With the election now less than 3 months away, there has been a lot of coverage on how to ensure the voting process is secure. Congress has recently made $380 million available in funding to improve the federal election process. The Department of Homeland Security’s Election Infrastructure Subsector Government Coordinating Council released a white paper this summer containing some helpful advice in regards to secure elections.
Here are 5 tips DHS is recommending to improve overall cyber security posture:
- Post-election auditing is a common practice for many jurisdictions, however, this practice can be time consuming and costly. Jurisdictions should deploy efficient and effective auditable voting systems to ensure the resilience of the process.
Planning and Exercising
- Most election officials already have developed a contingency plan. Additional resources should be used to update these plans to include cyber disruptions, as well as a scheduled rehearsal for these particular plans.
- Training on cyber security practices should be required for the entire staff, not just the IT staff.
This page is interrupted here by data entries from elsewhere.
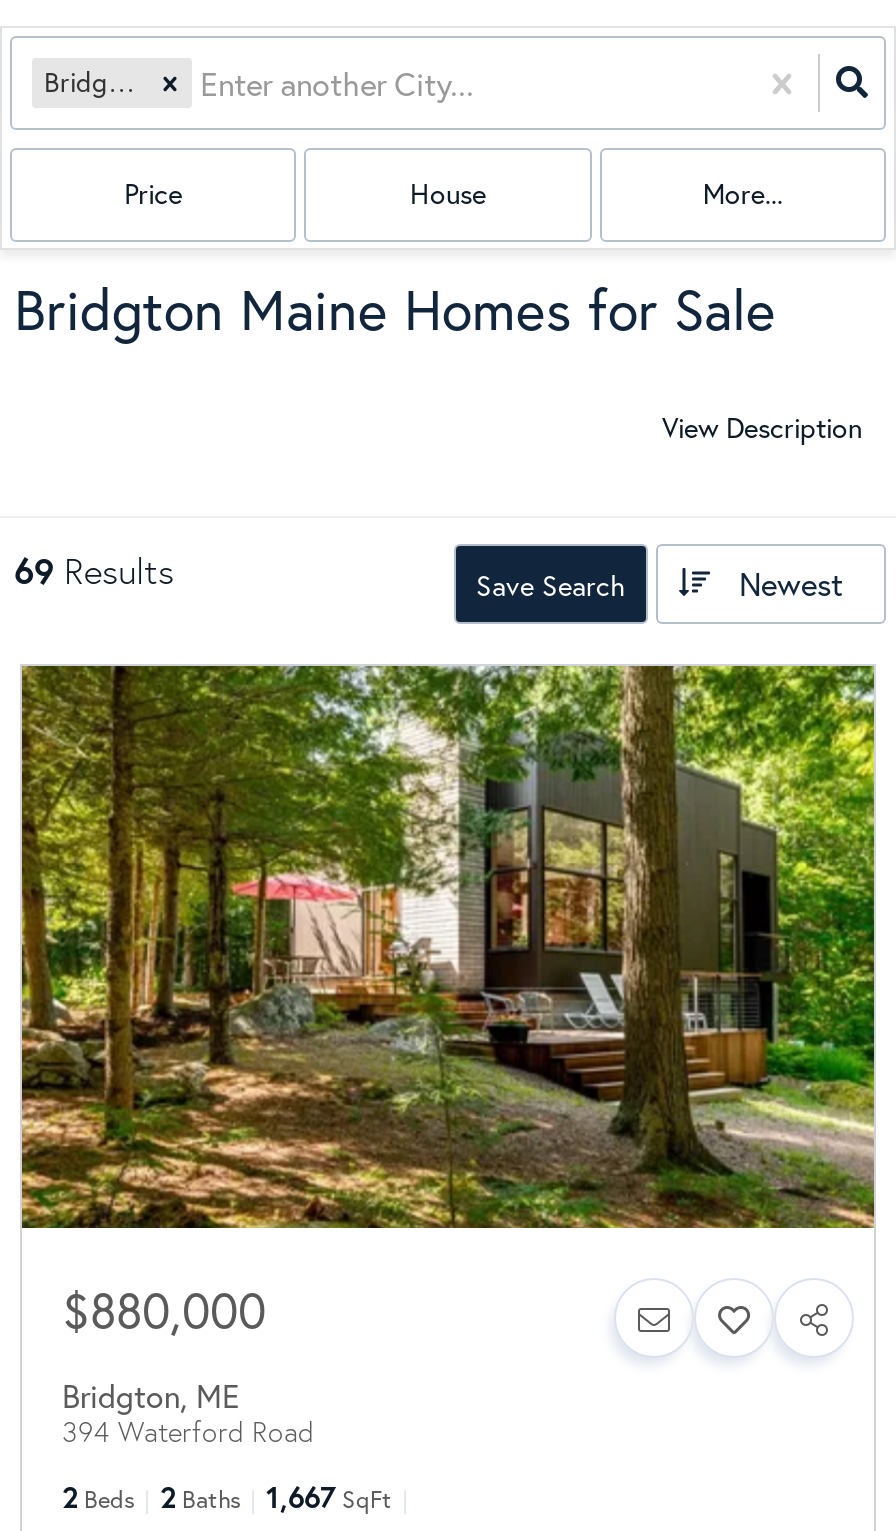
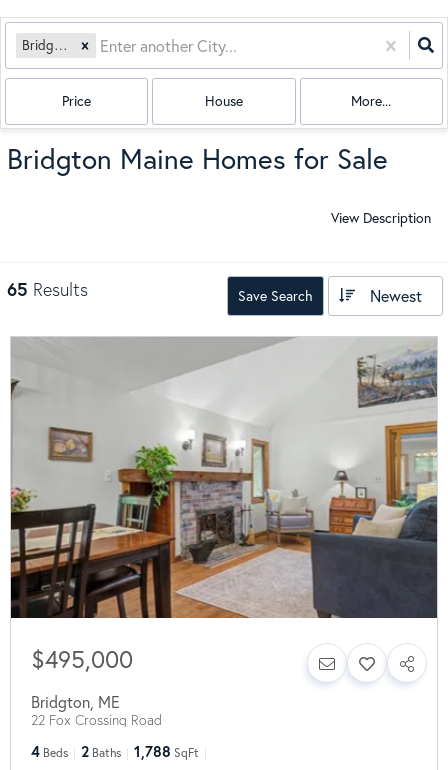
- 69 Results
+ 65 Results

- [image]
- $880,000
+ [image]
+ $495,000

- 394 Waterford Road
+ 22 Fox Crossing Road

- 2 Beds
+ 4 Beds

- 1,667 SqFt
+ 1,788 SqFt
- Start with building a comprehensive portrayal and understanding of what systems are being defended and which systems are high-value or high-risk. Several states have already started examining items such as two-factor authentication or moving to a top-down structure to support a more secure registration process
- Utilize resources to not only improve defensive posture but also to improve the ability to detect and recover from possible incidents. Investments in regular backups (both online and offline) of critical data (like voter registration data) and testing of those backups will ensure the ability to recover from possible ransom ware or other attacks intended to destroy or alter data.